About this exercise: Give the number of lines in the records that include the word "Enable", and nothing besides.

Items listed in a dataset

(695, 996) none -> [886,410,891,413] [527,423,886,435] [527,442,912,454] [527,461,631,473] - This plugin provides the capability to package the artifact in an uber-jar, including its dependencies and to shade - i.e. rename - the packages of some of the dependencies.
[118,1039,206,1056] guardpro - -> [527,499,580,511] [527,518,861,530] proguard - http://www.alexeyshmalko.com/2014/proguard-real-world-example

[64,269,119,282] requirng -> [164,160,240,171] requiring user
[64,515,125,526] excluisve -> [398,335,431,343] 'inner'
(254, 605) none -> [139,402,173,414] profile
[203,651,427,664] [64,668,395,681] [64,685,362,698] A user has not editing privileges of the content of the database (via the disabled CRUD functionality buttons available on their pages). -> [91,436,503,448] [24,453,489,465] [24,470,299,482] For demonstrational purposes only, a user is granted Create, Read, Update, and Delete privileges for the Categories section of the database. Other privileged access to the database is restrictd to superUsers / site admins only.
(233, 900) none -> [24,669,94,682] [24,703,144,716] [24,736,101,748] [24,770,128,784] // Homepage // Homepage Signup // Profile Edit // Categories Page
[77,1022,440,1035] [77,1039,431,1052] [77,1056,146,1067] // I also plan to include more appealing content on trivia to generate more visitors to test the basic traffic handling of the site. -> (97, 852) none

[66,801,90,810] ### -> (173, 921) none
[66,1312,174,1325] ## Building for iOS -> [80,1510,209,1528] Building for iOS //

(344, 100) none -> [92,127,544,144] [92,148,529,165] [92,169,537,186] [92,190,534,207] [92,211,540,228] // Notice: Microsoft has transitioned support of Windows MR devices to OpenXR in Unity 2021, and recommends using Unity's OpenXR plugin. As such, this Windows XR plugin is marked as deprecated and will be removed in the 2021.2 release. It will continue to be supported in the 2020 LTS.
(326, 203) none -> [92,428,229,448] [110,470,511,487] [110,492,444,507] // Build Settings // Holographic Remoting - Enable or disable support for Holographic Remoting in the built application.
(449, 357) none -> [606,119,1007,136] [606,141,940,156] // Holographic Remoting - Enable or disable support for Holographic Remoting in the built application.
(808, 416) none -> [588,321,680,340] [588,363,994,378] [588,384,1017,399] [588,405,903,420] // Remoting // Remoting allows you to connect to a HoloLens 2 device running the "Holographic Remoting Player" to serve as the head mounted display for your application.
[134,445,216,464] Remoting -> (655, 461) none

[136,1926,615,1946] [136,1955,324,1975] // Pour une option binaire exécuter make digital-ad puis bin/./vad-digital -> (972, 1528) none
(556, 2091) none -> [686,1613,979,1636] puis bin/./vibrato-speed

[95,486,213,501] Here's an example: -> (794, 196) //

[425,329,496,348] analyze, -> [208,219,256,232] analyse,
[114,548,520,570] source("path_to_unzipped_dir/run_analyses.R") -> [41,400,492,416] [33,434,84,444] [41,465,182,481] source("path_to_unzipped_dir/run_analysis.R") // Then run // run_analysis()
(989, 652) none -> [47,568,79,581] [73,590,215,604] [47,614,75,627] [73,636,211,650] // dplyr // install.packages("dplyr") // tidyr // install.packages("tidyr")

Output of the task: 2